L'entreprise a donné à Vallabh et Minikel une liste de choses à faire, qu'ils ont rapidement parcourue. Registre des patients ? Vérifier. Etudes animales ? Vérifier. Biomarqueur pour montrer si un médicament fonctionne? Cette recherche est également en cours dans un hôpital de Boston qui étudie les niveaux de protéines prions dans le liquide céphalo-rachidien.
Sonia et Eric font cela sans véritable financement, essayant simplement de le faire, dit Jeff Carroll, un autre scientifique patient (il a la mutation de la maladie de Huntington), qui leur a présenté Ionis.
Un problème qui n'est pas aussi facile à résoudre est que la maladie à prion est étonnamment rare, rapidement mortelle et rarement diagnostiquée à l'avance. Cela signifie qu'il n'y a pas eu de grandes clameurs pour des traitements. Peut-être que seulement 200 personnes aux États-Unis savent qu'elles ont une bombe à retardement comme Vallabh, dit-elle, et il n'y a pas un seul médicament actuellement testé sur l'homme. Très tôt, Ionis a fait savoir au couple que la collaboration était strictement académique et non commerciale.
Mais en éliminant la protéine prion à sa source, un traitement antisens pourrait aider avec une gamme de maladies rares qui y sont liées. L'insomnie mortelle est extrêmement rare, tout comme les cas de maladie de la vache folle, mais l'ajout de ces maladies ultra-rares les rend, en tant que groupe, légèrement moins rares.

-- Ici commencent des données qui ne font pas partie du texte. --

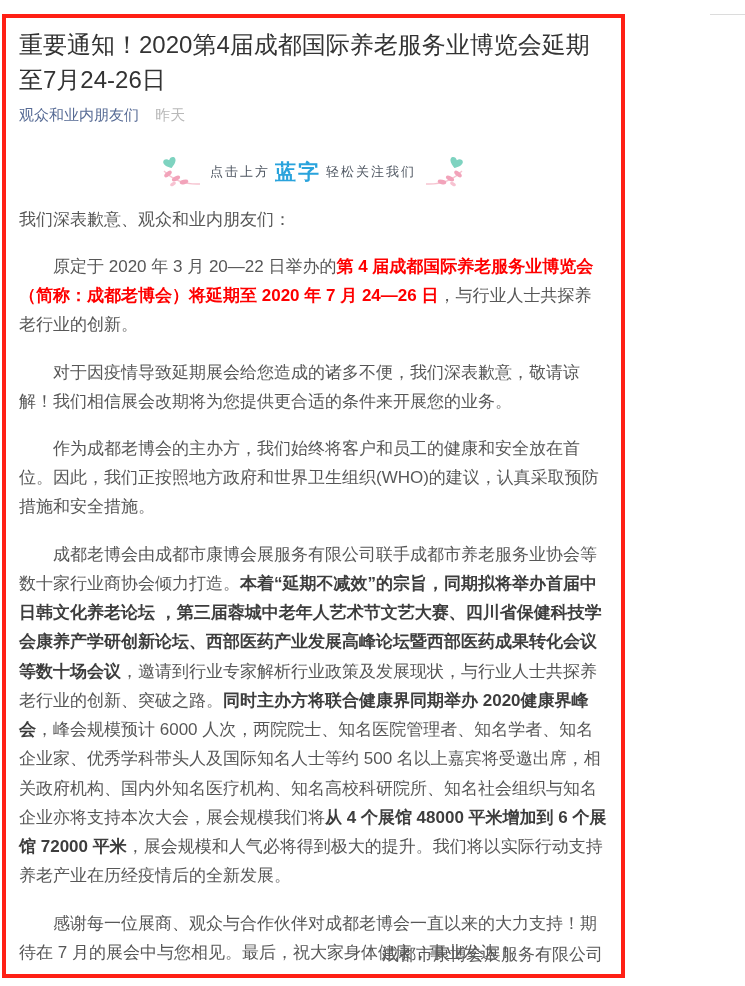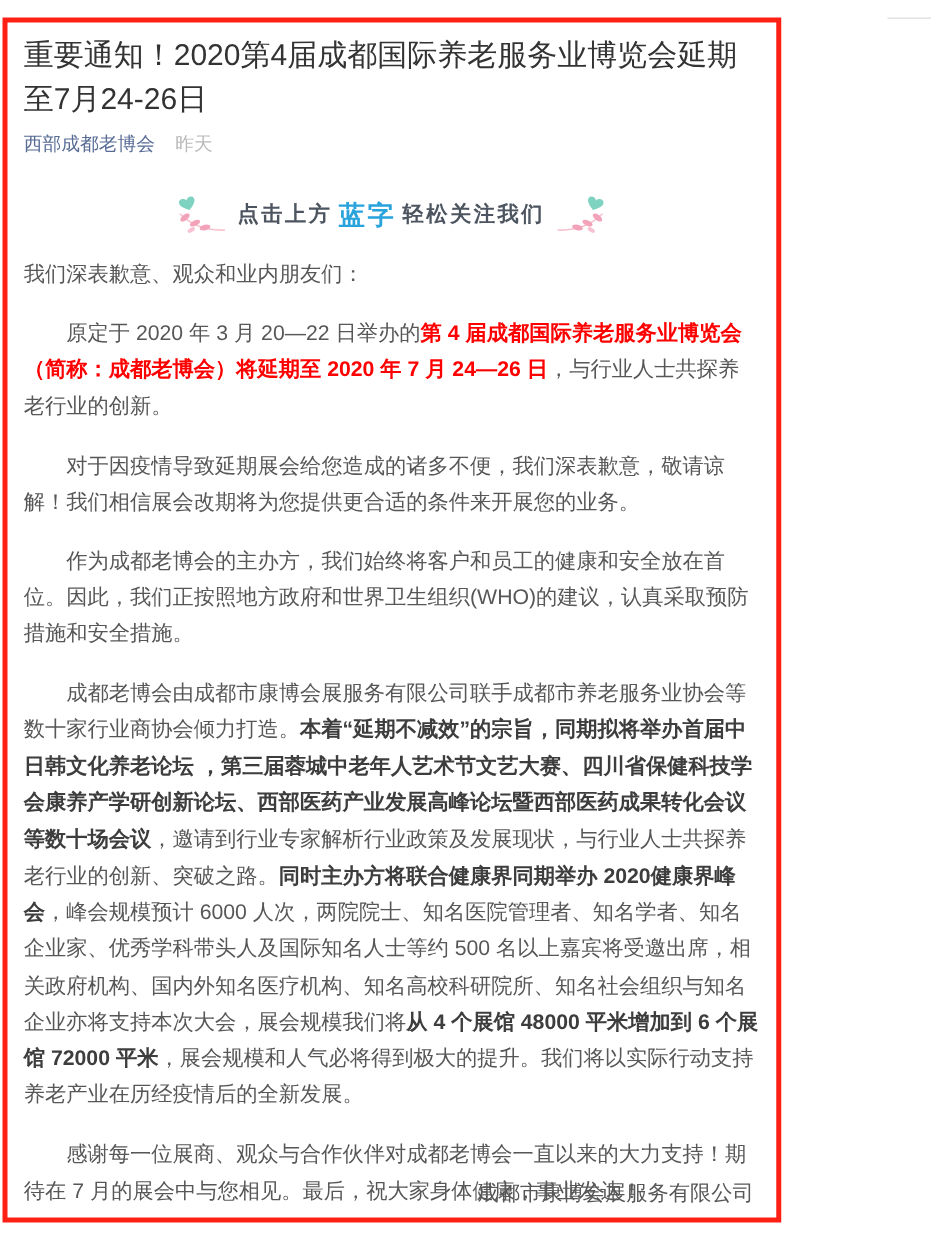--- a/index.html
+++ b/index.html
@@ -50,7 +50,7 @@
     <h1 class="title">重要通知！2020第4届成都国际养老服务业博览会延期至7月24-26日</h1>
 
     <div class="byline">
-      <span class="author">西部成都老博会</span>
+      <span class="author">观众和业内朋友们</span>
       <span class="date">昨天</span>
     </div>
 

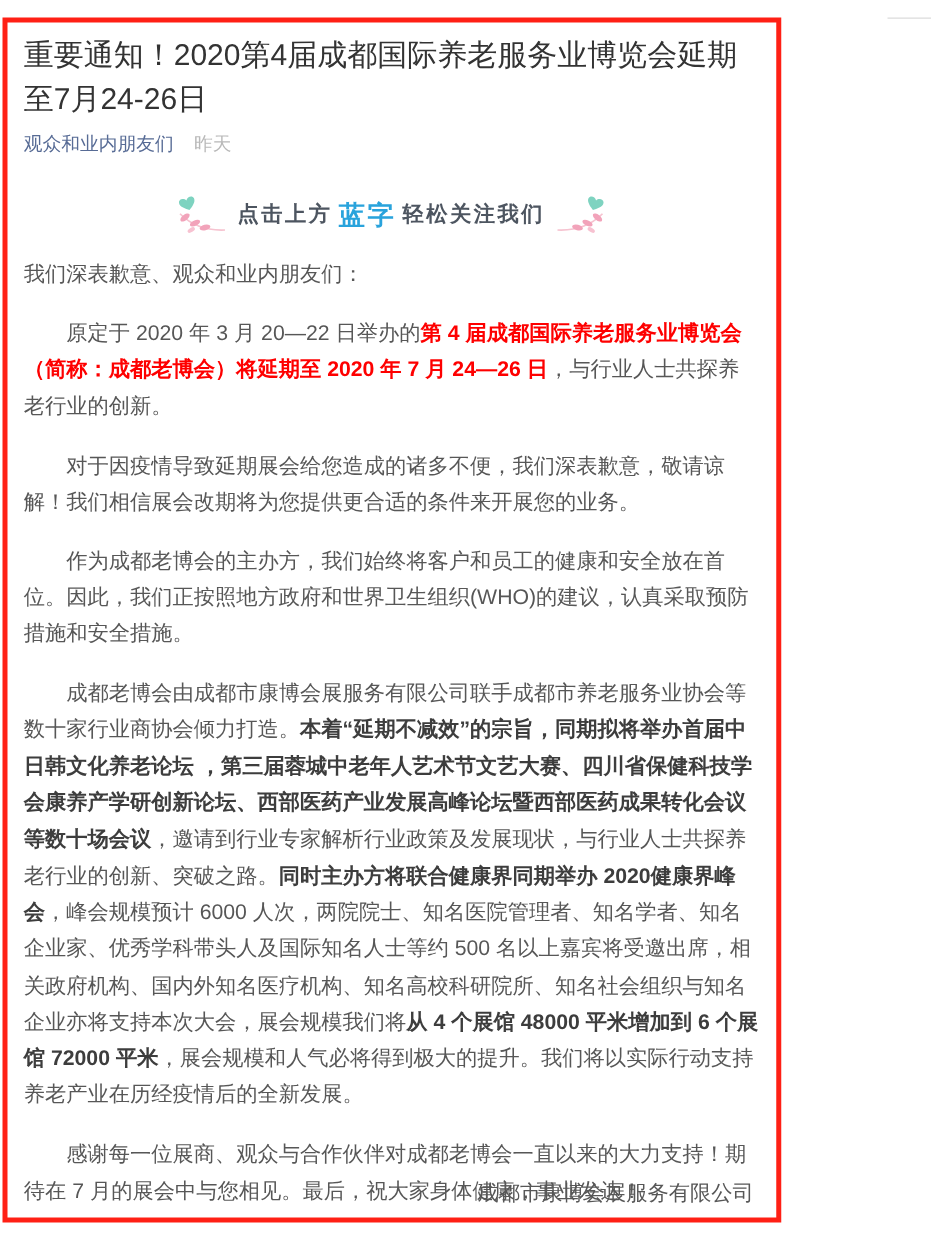--- a/index.html
+++ b/index.html
@@ -22,7 +22,7 @@
   .author { color:var(--author-link); margin-right:12px; cursor:pointer; }
   .date { color:var(--date-gray); }
   .banner { display:flex; align-items:center; justify-content:center; margin:0 0 16px; }
-  .banner-text { font-size:17px; font-weight:700; color:#4d5560; letter-spacing:2px; }
+  .banner-text { font-size:13px; font-weight:400; color:#4d5560; letter-spacing:2px; }
   .banner-blue { font-size:21px; font-weight:700; color:var(--banner-blue); margin:0 5px; letter-spacing:2px; }
   .flourish { display:inline-block; width:44px; height:34px; }
   .flourish.left { margin-right:6px; }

Vallabh et Minikel affirment avoir désormais la preuve que les molécules antisens d'Ionis protègent en partie les souris de la maladie à prions. Les animaux qui reçoivent le médicament vivent environ 70 % plus longtemps.
Kordasiewicz qualifie désormais le programme de projet commercial chez Ionis, bien qu'il reste trop petit et à un stade précoce pour figurer sur le tableau des médicaments en cours de développement de la société. Ce qui a changé, c'est que les données semblent suffisamment bonnes pour que nous pensions pouvoir avoir un médicament dans cinq ans, dit-elle.
Vallabh espère que tout ira encore plus vite. L'insomnie mortelle pourrait commencer à l'affliger demain, ou dans 30 ans. Il n'y a aucun moyen de le prévoir. Elle et Minikel viennent d'avoir leur premier enfant. La fille a été conçue par FIV, et Vallabh dit que le laboratoire a utilisé un test génétique pour s'assurer qu'elle ne porterait pas la mutation.
Pour se sauver, il ne suffira pas d'avoir un médicament. Elle doit l'obtenir avant de elle tombe jamais malade. Pourtant, les médecins ont peu d'expérience dans l'administration d'un tel médicament génétique pendant de nombreuses années à titre préventif.
Comprendre comment mener à bien une telle étude est le prochain défi pour Vallabh et son mari. Il semble qu'ils espèrent que la Food and Drug Administration des États-Unis autorisera un essai de prévention chez les patients porteurs des mutations du prion. Comme cela peut prendre des décennies pour que les gens tombent malades (ou non), une telle étude s'appuierait plutôt sur un biomarqueur, par exemple si les injections antisens peuvent réduire les niveaux de protéines prions dans le liquide céphalo-rachidien.
Vallabh m'a dit qu'elle se porterait volontaire pour prendre le médicament. Le tableau d'ensemble, dit-elle, est que nous avançons beaucoup plus rapidement que quiconque pourrait s'y attendre en raison de ce plan génétique magnifiquement clair qui nous a été remis.